At least, she assumed it was Paul. His smile was sunny, welcoming, and his hand was held out. He was larger than she had expected, taller, sturdier. He was even older. He was, she saw, a man of about thirty-six, handsomely barbered, and kitted out in a pale safari suit. He did not look like anybody’s employee. Nor did he look like anybody’s husband. He looked entirely temporary, like a stage character. Perhaps it was something to do with the smile, Blanche thought, that radiant smile and that cocked head. He seemed to be in excellent health and entirely unconcerned. But the smile, with its intimation of childish, unprocessed, good nature,
and a desire to please unmitigated by any sort of probity, began to worry her, as did the angle of the head, held slightly on one side. It was the angle which Van Gogh had captured in his extremely disturbing portrait of an actor, a man whose very thick hair and eyebrows and strained tilting head convey an impression of madness. But Paul was clearly not mad, or if he was then so was everybody else; it was simply a long time since anyone had smiled at her with such religious eagerness. She noticed, as he turned to open the door of the suite, that he was wearing very expensive shoes.
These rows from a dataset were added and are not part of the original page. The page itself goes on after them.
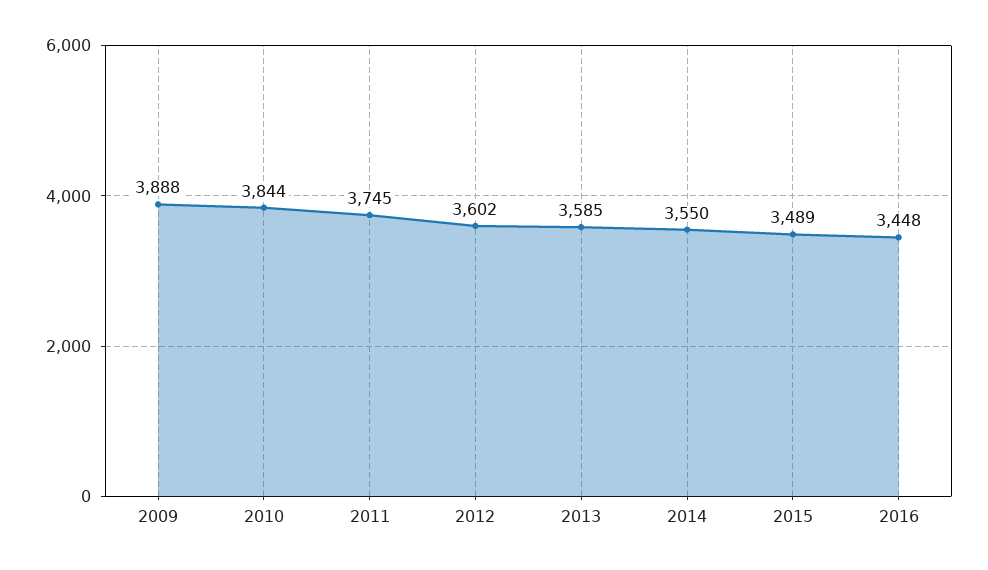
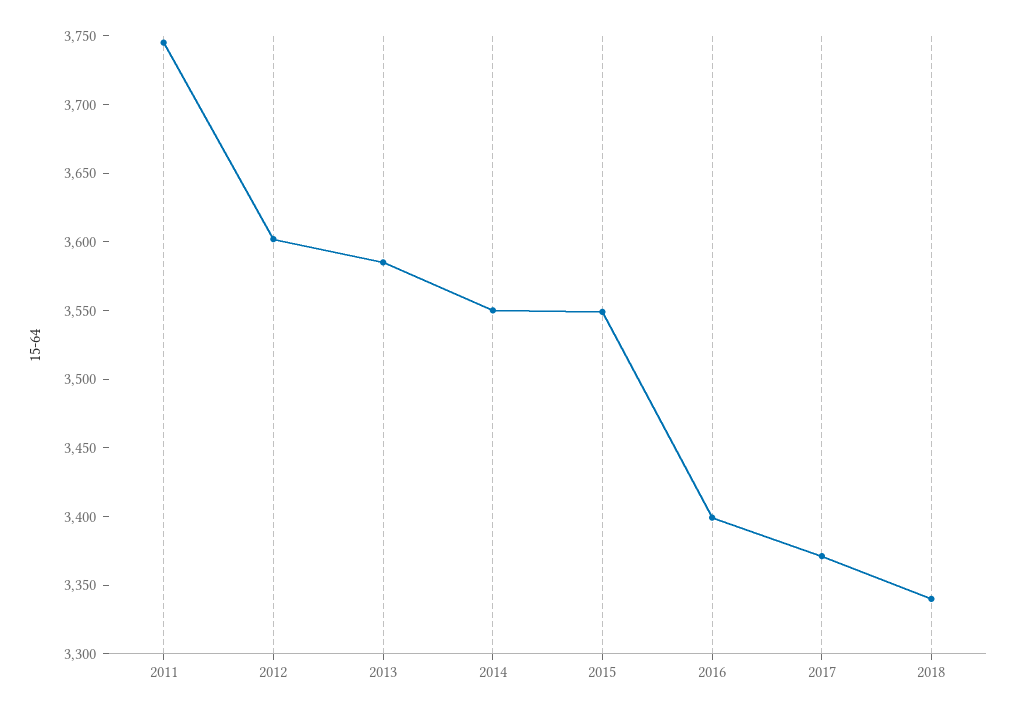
2009: 3888 -> none
2010: 3844 -> none
2015: 3489 -> 3550
2016: 3448 -> 3400
2017: none -> 3370
2018: none -> 3340

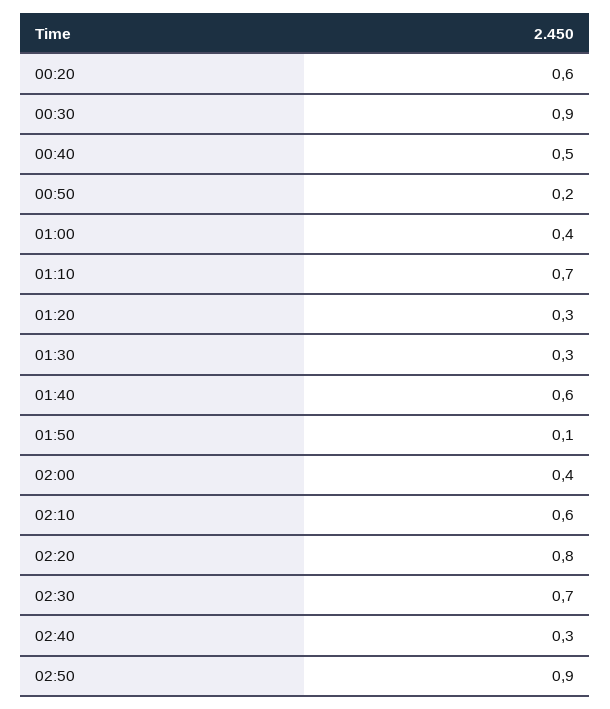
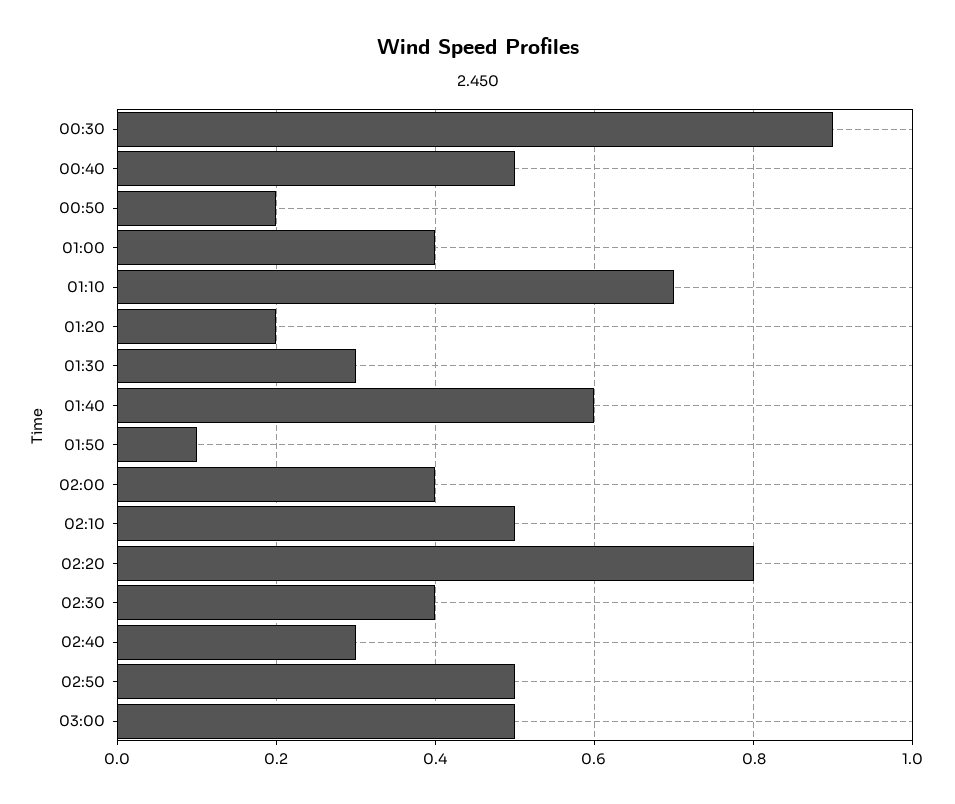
00:20: 0.6 -> none
01:20: 0.3 -> 0.2
02:10: 0.6 -> 0.5
02:30: 0.7 -> 0.4
02:50: 0.9 -> 0.5
03:00: none -> 0.5

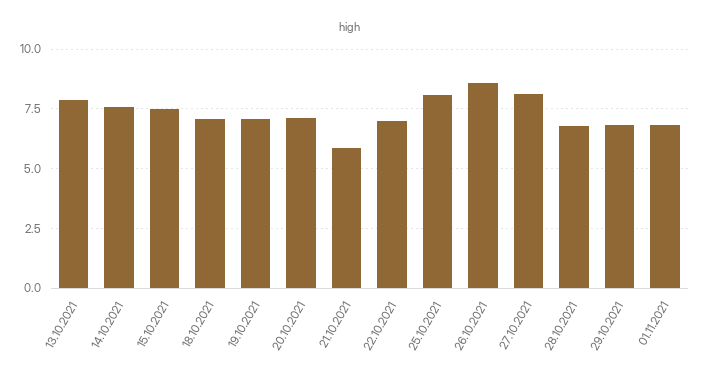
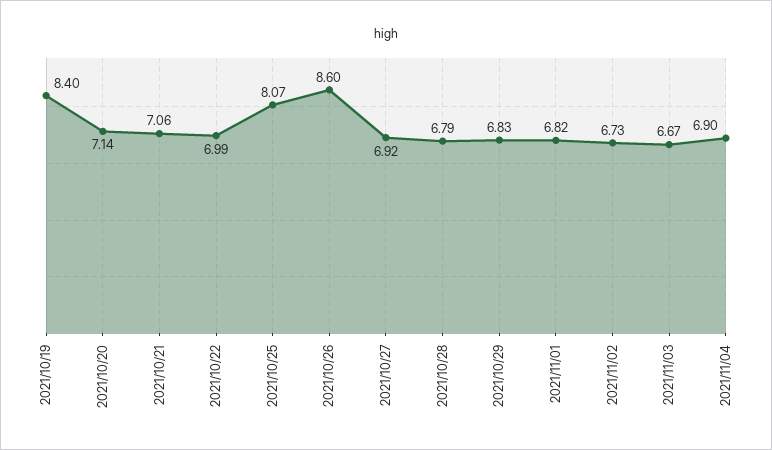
13.10.2021: 8 -> none
14.10.2021: 7.5 -> none
15.10.2021: 7.5 -> none
18.10.2021: 7 -> none
19.10.2021: 7 -> 8.4
21.10.2021: 6 -> 7.06
27.10.2021: 8 -> 6.92
2021/11/02: none -> 6.73
2021/11/03: none -> 6.67
2021/11/04: none -> 6.9

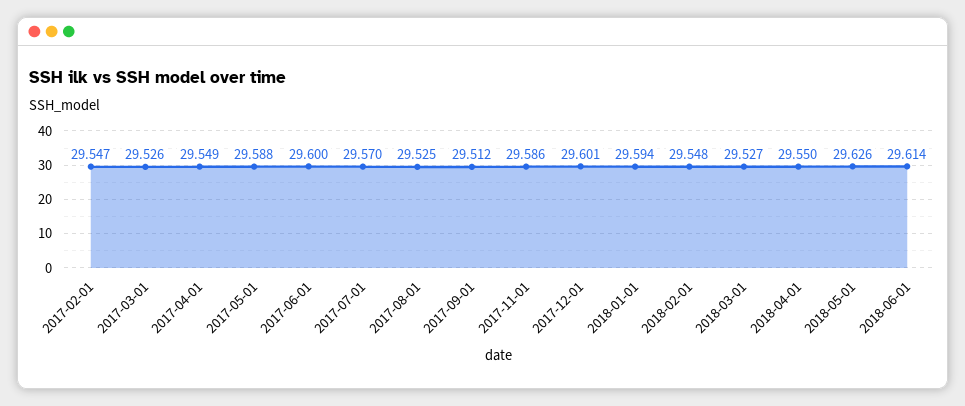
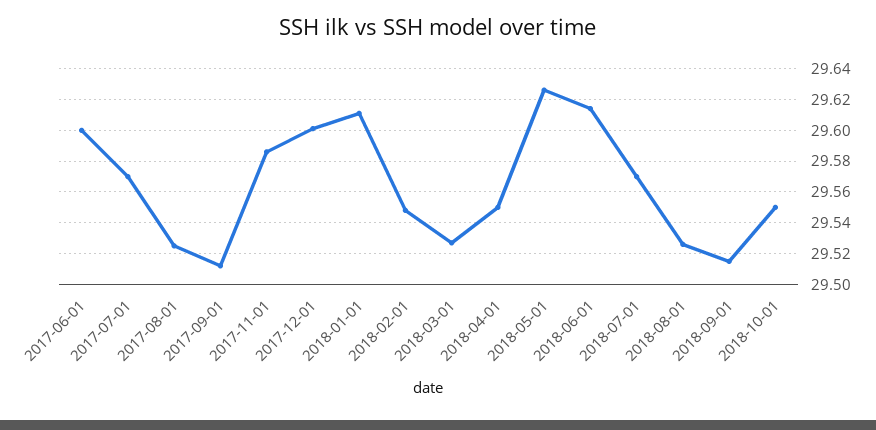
2017-02-01: 29.547 -> none
2017-03-01: 29.526 -> none
2017-04-01: 29.549 -> none
2017-05-01: 29.588 -> none
2018-01-01: 29.594 -> 29.61
2018-07-01: none -> 29.57
2018-08-01: none -> 29.525
2018-09-01: none -> 29.515
2018-10-01: none -> 29.55

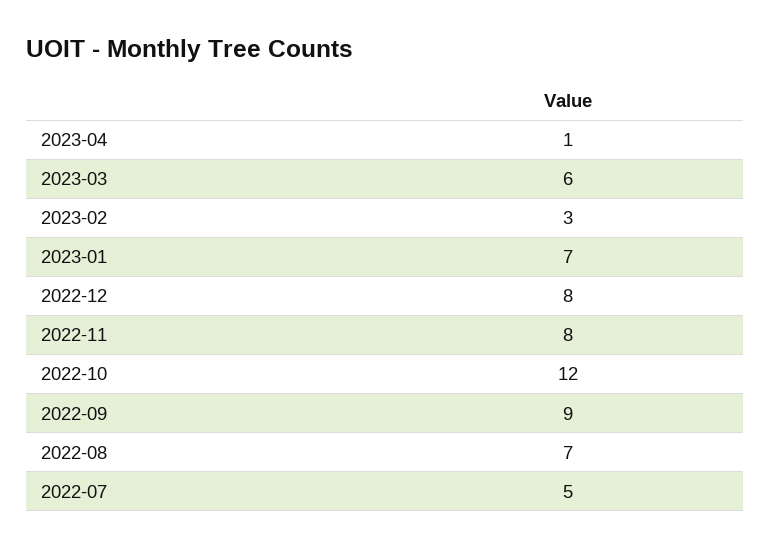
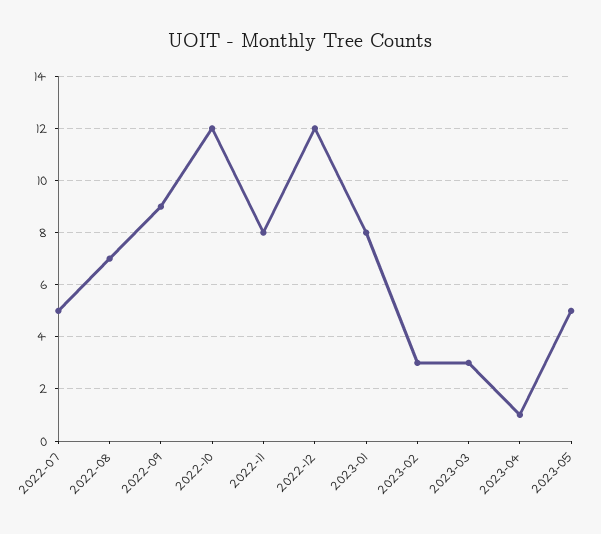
2023-03: 6 -> 3
2023-01: 7 -> 8
2022-12: 8 -> 12
2023-05: none -> 5

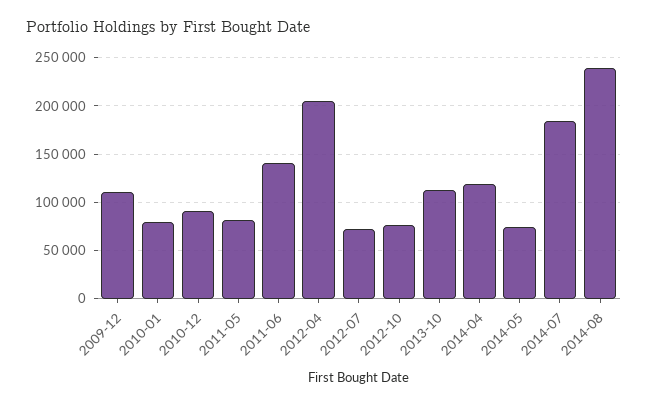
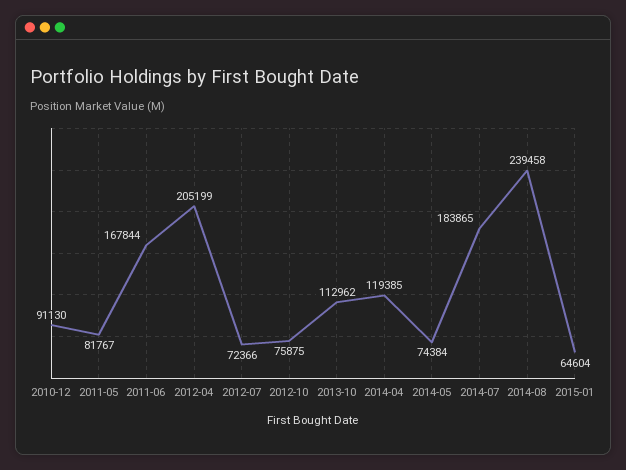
2009-12: 110000 -> none
2010-01: 80000 -> none
2011-06: 140000 -> 167844
2015-01: none -> 64604

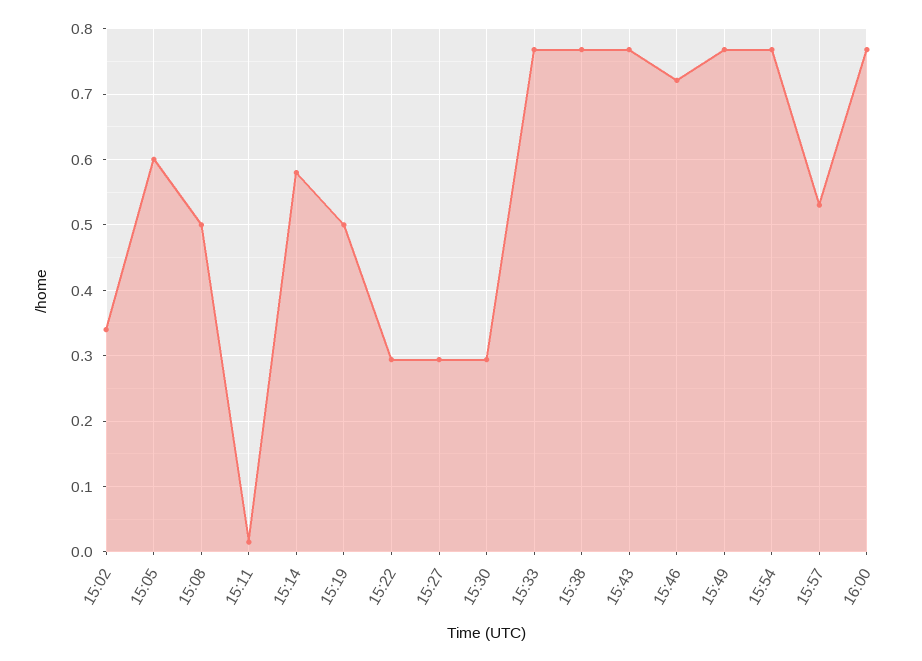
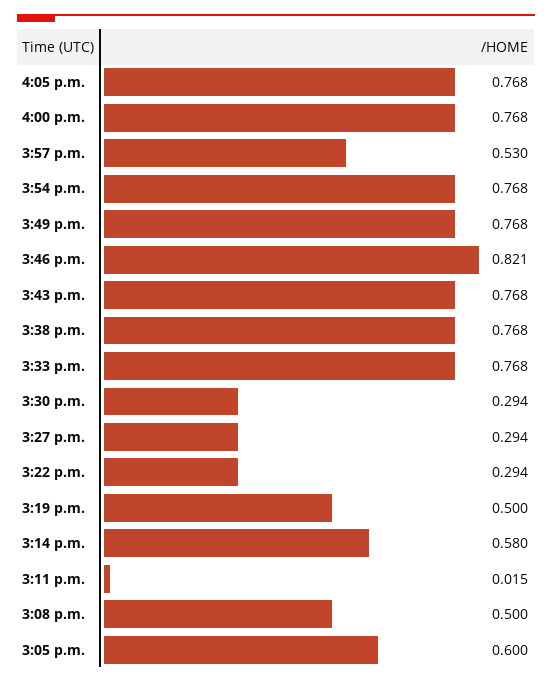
15:02: 0.34 -> none
15:46: 0.72 -> 0.821
4:05 p.m.: none -> 0.768

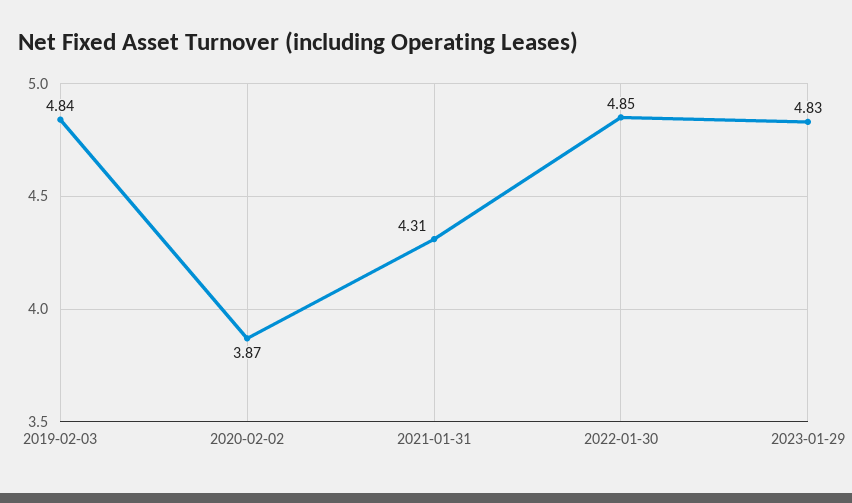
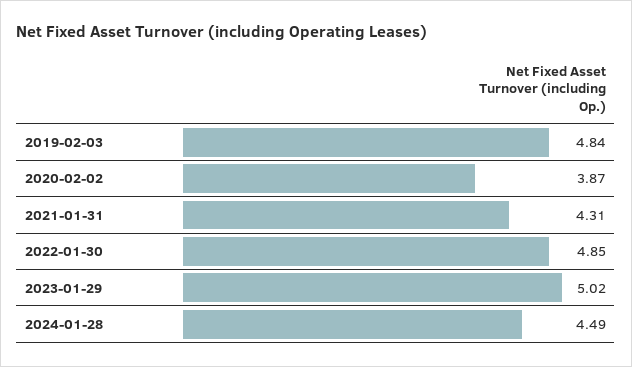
2023-01-29: 4.83 -> 5.02
2024-01-28: none -> 4.49

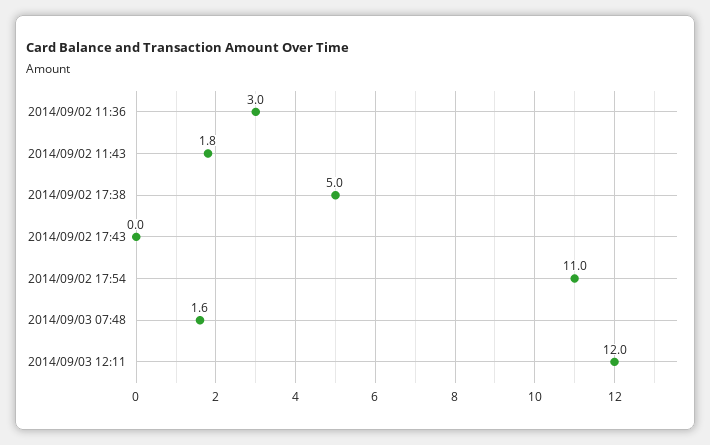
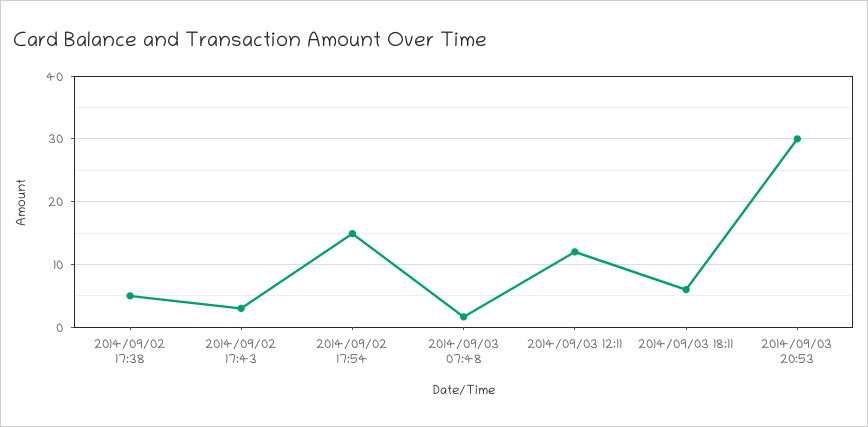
2014/09/02 11:36: 3 -> none
2014/09/02 11:43: 1.8 -> none
2014/09/02 17:43: 0 -> 3
2014/09/02 17:54: 11 -> 15
2014/09/03 18:11: none -> 6
2014/09/03 20:53: none -> 30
The sitting-room into which he ushered her was palely opulent, immaculate, upholstered, and decked with more flowers, not quite serious; the resemblance to a stage set and to actors increased, as did her claustrophobia. When Mrs Demuth appeared, with excellent good manners, almost at once, it was as if she too had made an entrance.

‘Mrs Vernon?’ she asked, in a lilting, little girl’s voice. ‘Do sit down. My husband is on the telephone. I’m sure he won’t be long.’

The immediate impression that Mrs Demuth made was one of pained abstraction and uneasy cosmopolitanism. She was a tall plump woman with a blood-red discontented mouth and wondering eyes. She was dressed in a green silk caftan which brought out greenish lights in her improbably blonde hair, and much gold jewellery. There, at least, Blanche had been right. Everything else about Mrs Demuth confounded her. There was an artlessness about the woman that she had not expected. Mrs Demuth looked in need of protection, as if she were in some subtle way disabled, although her figure was upright and her gaze direct. The artlessness came out in her gold kid sandals, her tiny hands, the aroma of scent and alcohol that her gestures displaced, and the handkerchief with its deep border of lace with which she dabbed her chin from time to time. It was clear to Blanche that this woman, trained to idleness, had been
married for her money and humiliated ever since. Like certain people who never forgive their creditors, Mr Demuth had never forgiven his wife for being the only available rich woman capable of tiding him over at a difficult point in his earlier life. She had bored him in proportion to the degree in which his affairs had prospered ever since. Idle and innocent, Mrs Demuth did not appear to understand her unhappiness. Blanche saw her, abandoned by harsher women friends, who only appreciated her husband’s company, thoughtfully eating cakes in deserted salons. On her swollen childish wrists her bracelets had a mineral heaviness.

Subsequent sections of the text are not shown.